Task requirements:
The records that follow are to be reproduced exactly. Any pictures in them are left out.

Recorded data:

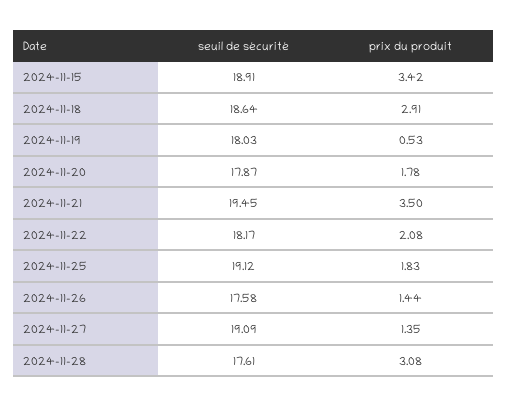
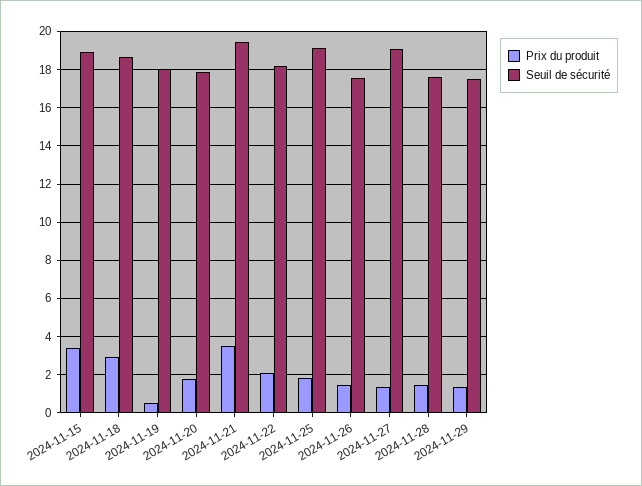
prix du produit, 2024-11-28: 3.08 -> 1.5
prix du produit, 2024-11-29: none -> 1.5
seuil de sécurité, 2024-11-29: none -> 17.5

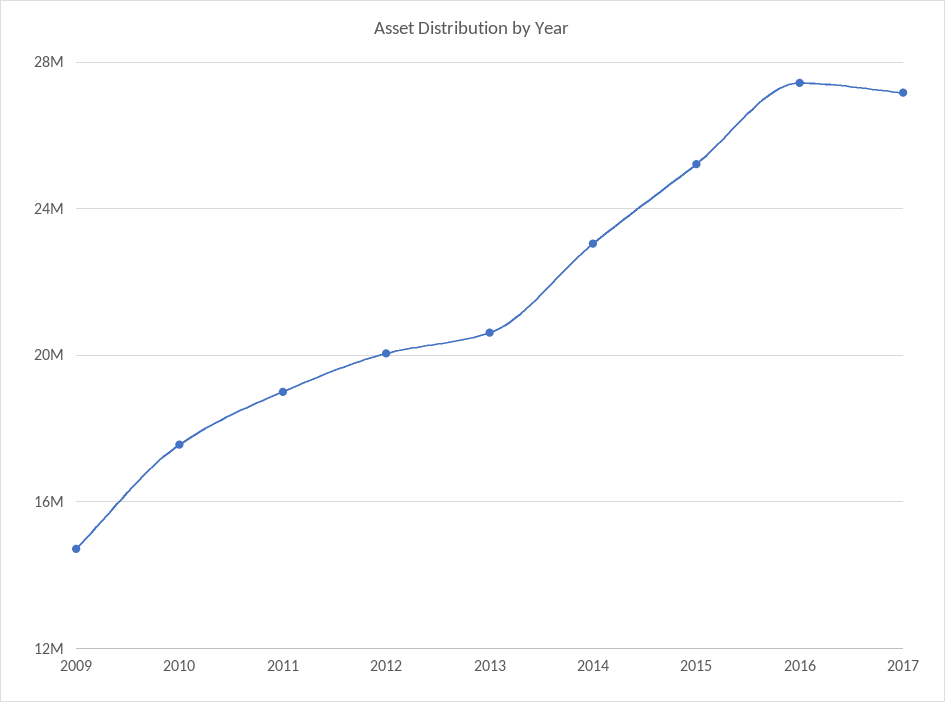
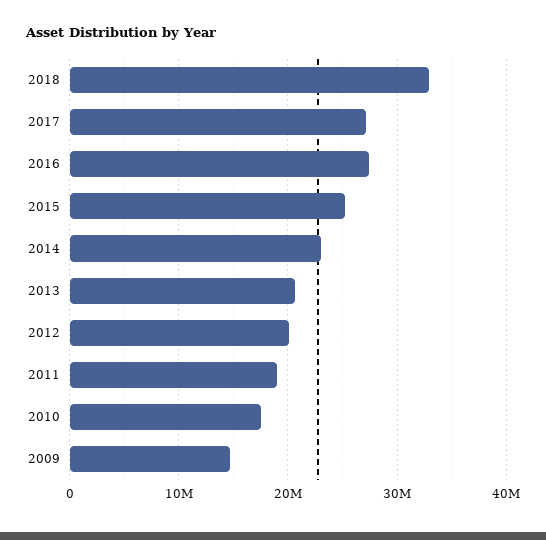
2018: none -> 33000000

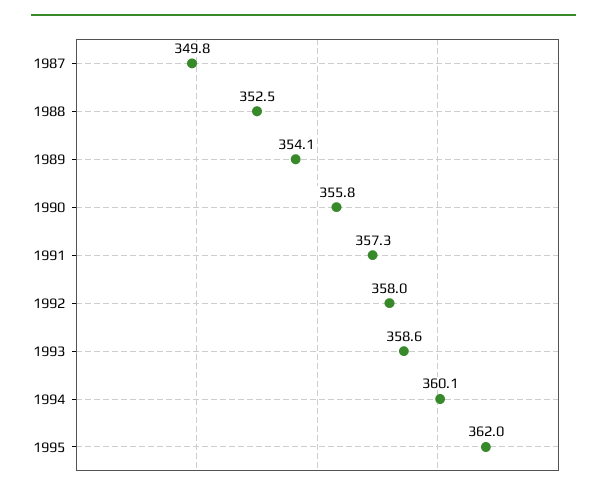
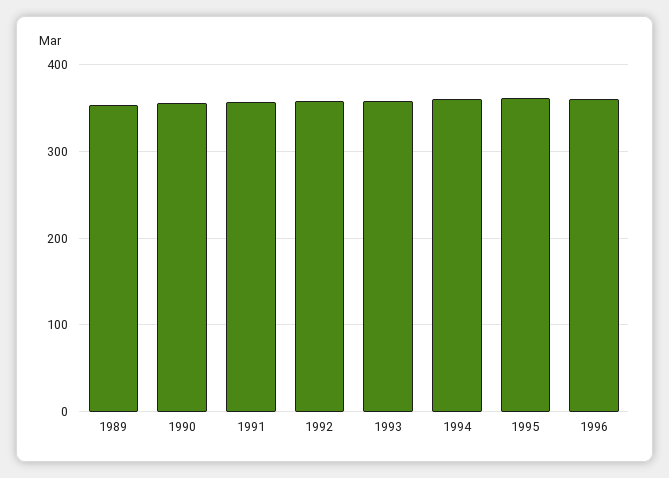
1987: 349.8 -> none
1988: 352.5 -> none
1996: none -> 360

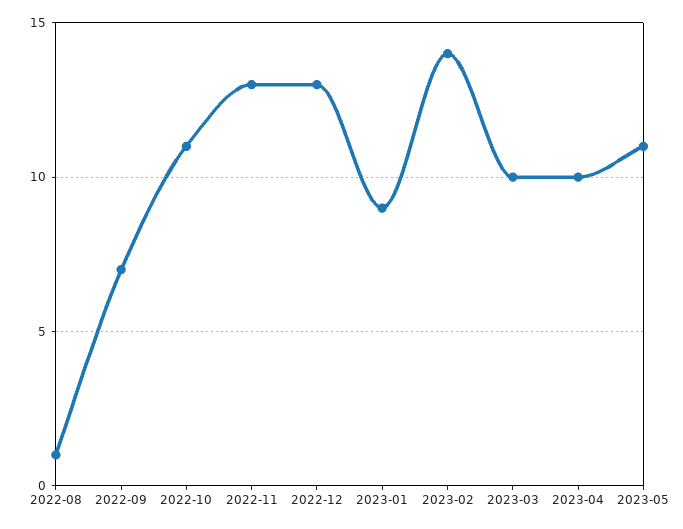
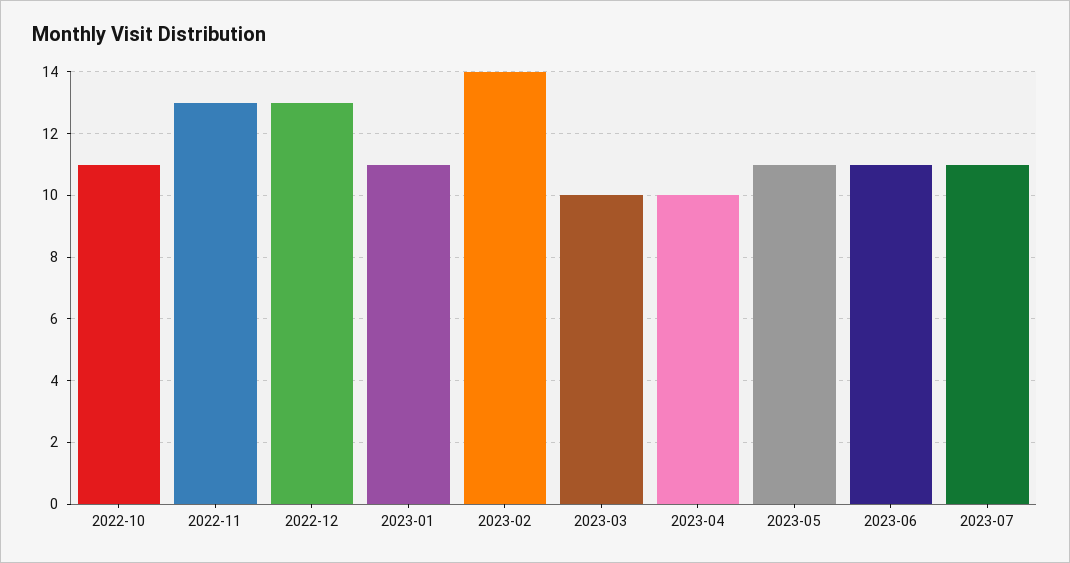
2022-08: 1 -> none
2022-09: 7 -> none
2023-01: 9 -> 11
2023-06: none -> 11
2023-07: none -> 11

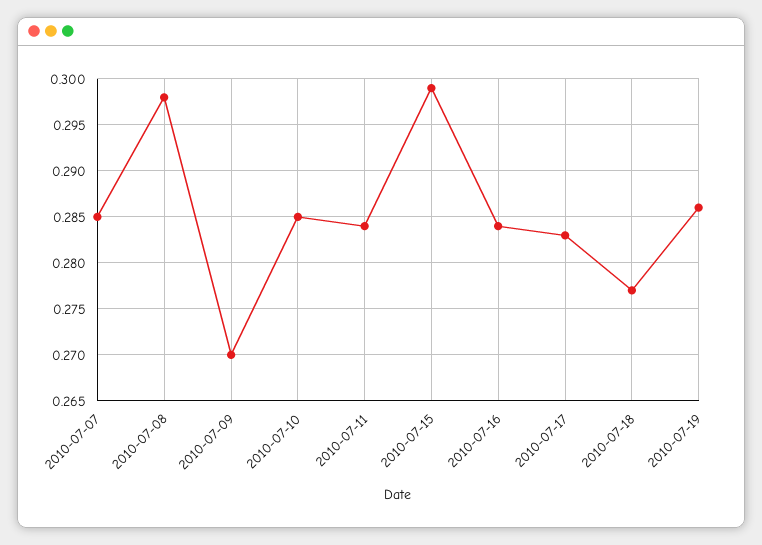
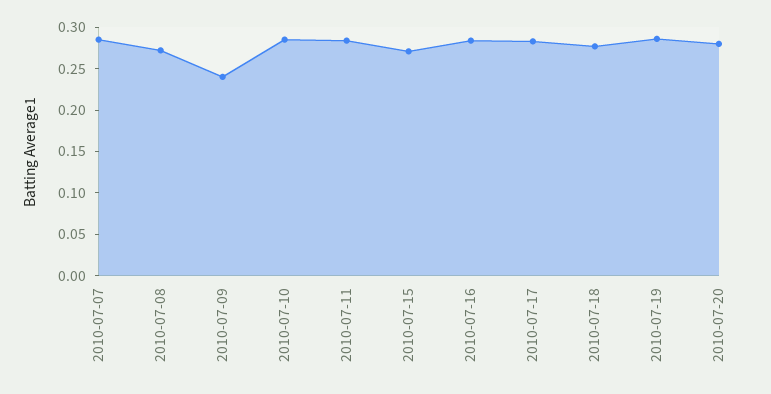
2010-07-08: 0.298 -> 0.27
2010-07-09: 0.27 -> 0.24
2010-07-15: 0.299 -> 0.27
2010-07-20: none -> 0.28

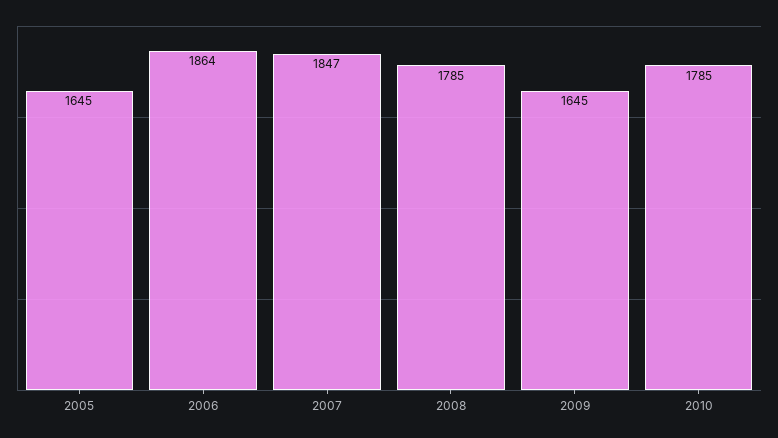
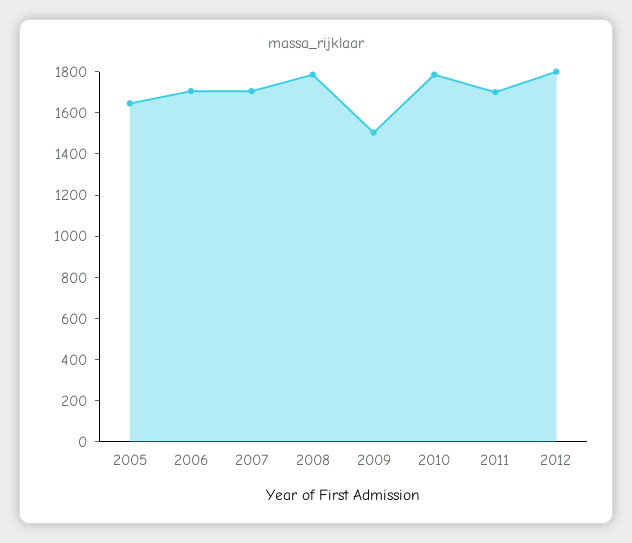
2006: 1864 -> 1700
2007: 1847 -> 1700
2009: 1645 -> 1500
2011: none -> 1700
2012: none -> 1800

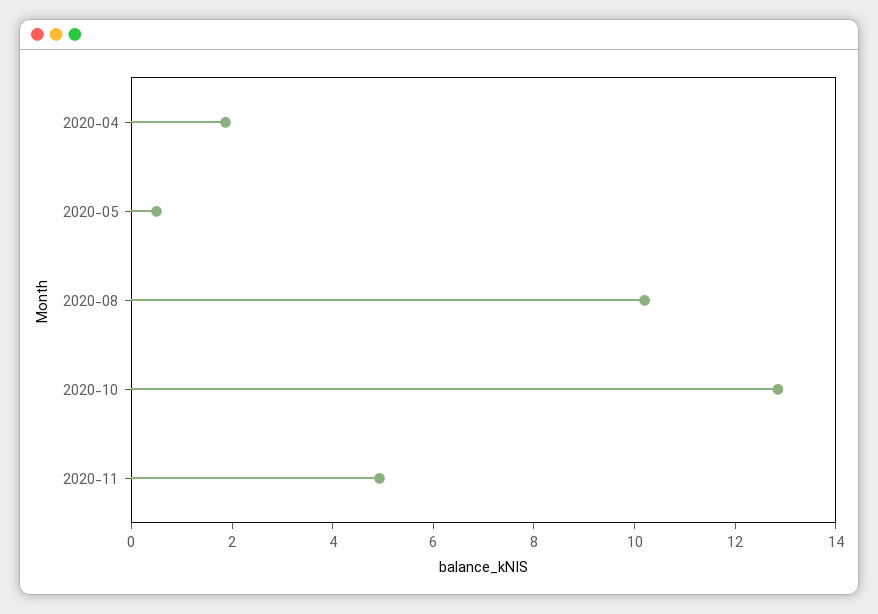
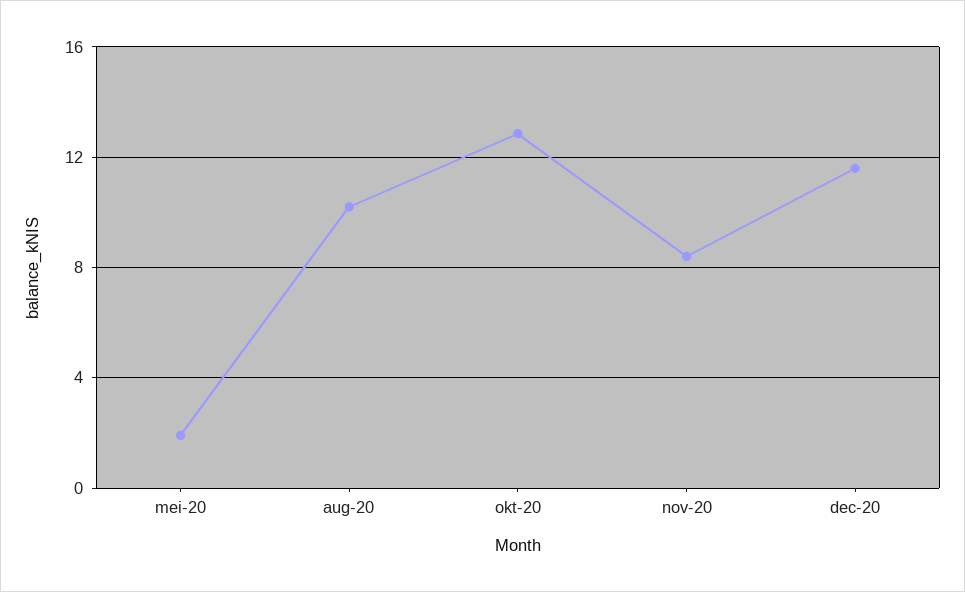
2020-04: 2 -> none
2020-05: 0.5 -> 2
2020-11: 5 -> 8.5
dec-20: none -> 11.5

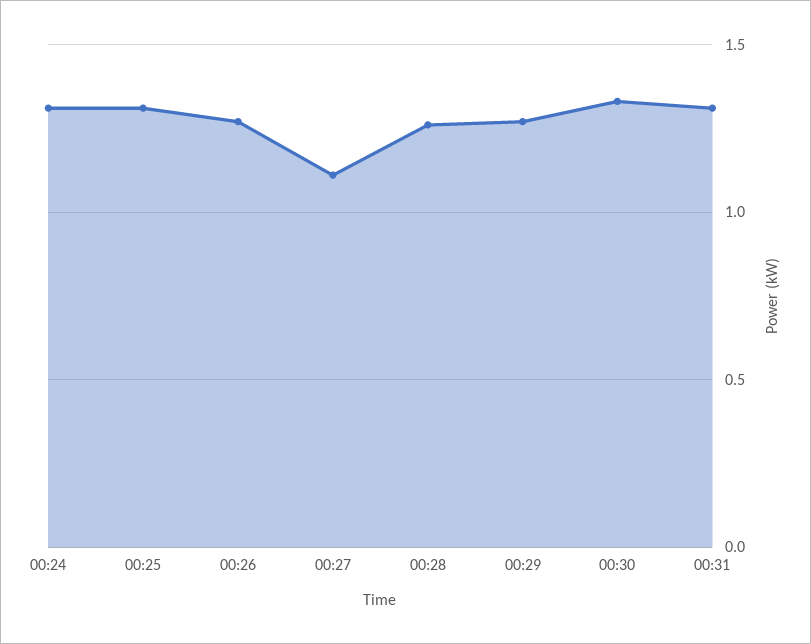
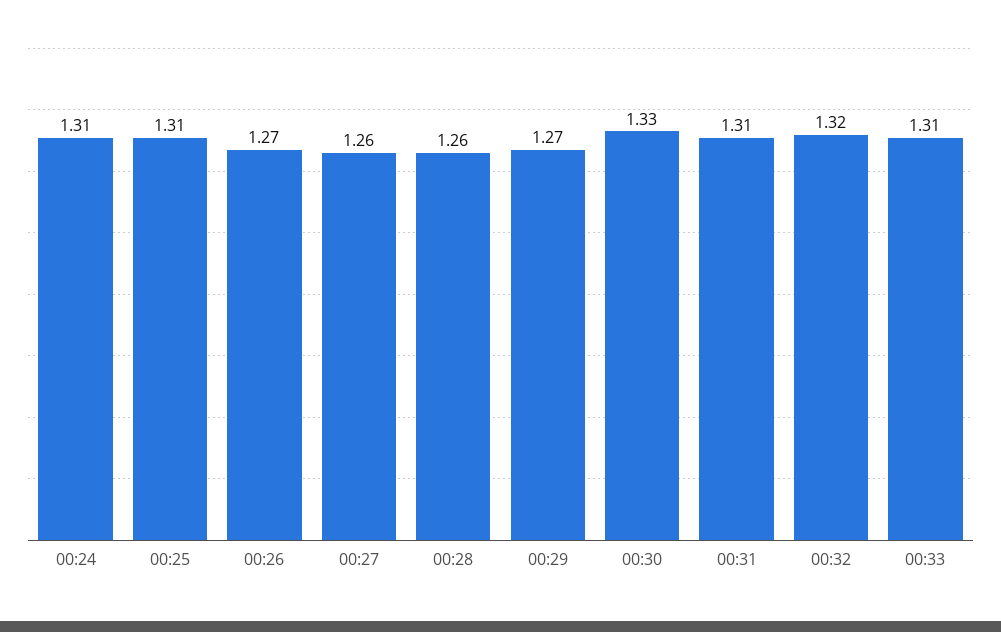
00:27: 1.1 -> 1.26
00:32: none -> 1.32
00:33: none -> 1.31

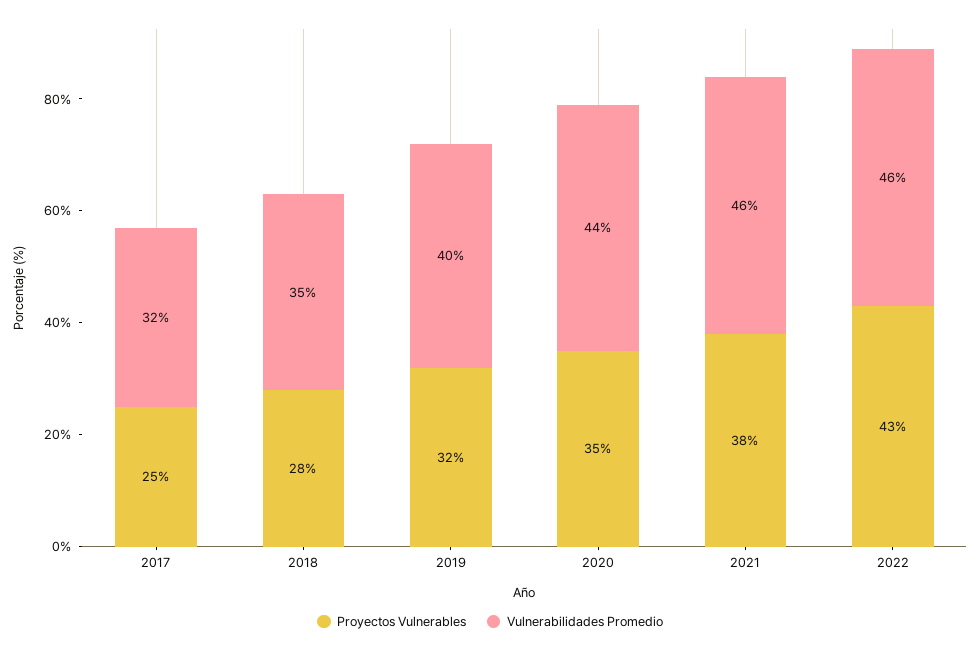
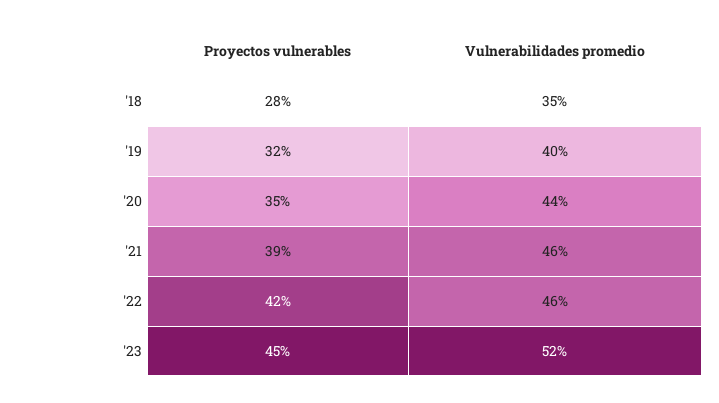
Proyectos Vulnerables, 2017: 25 -> none
Vulnerabilidades Promedio, 2017: 32 -> none
Proyectos Vulnerables, 2021: 38 -> 39
Proyectos Vulnerables, 2022: 43 -> 42
Proyectos Vulnerables, '23: none -> 45
Vulnerabilidades Promedio, '23: none -> 52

Result of this task:
prix du produit, 2024-11-28: 3.08 -> 1.5
prix du produit, 2024-11-29: none -> 1.5
seuil de sécurité, 2024-11-29: none -> 17.5

2018: none -> 33000000

1987: 349.8 -> none
1988: 352.5 -> none
1996: none -> 360

2022-08: 1 -> none
2022-09: 7 -> none
2023-01: 9 -> 11
2023-06: none -> 11
2023-07: none -> 11

2010-07-08: 0.298 -> 0.27
2010-07-09: 0.27 -> 0.24
2010-07-15: 0.299 -> 0.27
2010-07-20: none -> 0.28

2006: 1864 -> 1700
2007: 1847 -> 1700
2009: 1645 -> 1500
2011: none -> 1700
2012: none -> 1800

2020-04: 2 -> none
2020-05: 0.5 -> 2
2020-11: 5 -> 8.5
dec-20: none -> 11.5

00:27: 1.1 -> 1.26
00:32: none -> 1.32
00:33: none -> 1.31

Proyectos Vulnerables, 2017: 25 -> none
Vulnerabilidades Promedio, 2017: 32 -> none
Proyectos Vulnerables, 2021: 38 -> 39
Proyectos Vulnerables, 2022: 43 -> 42
Proyectos Vulnerables, '23: none -> 45
Vulnerabilidades Promedio, '23: none -> 52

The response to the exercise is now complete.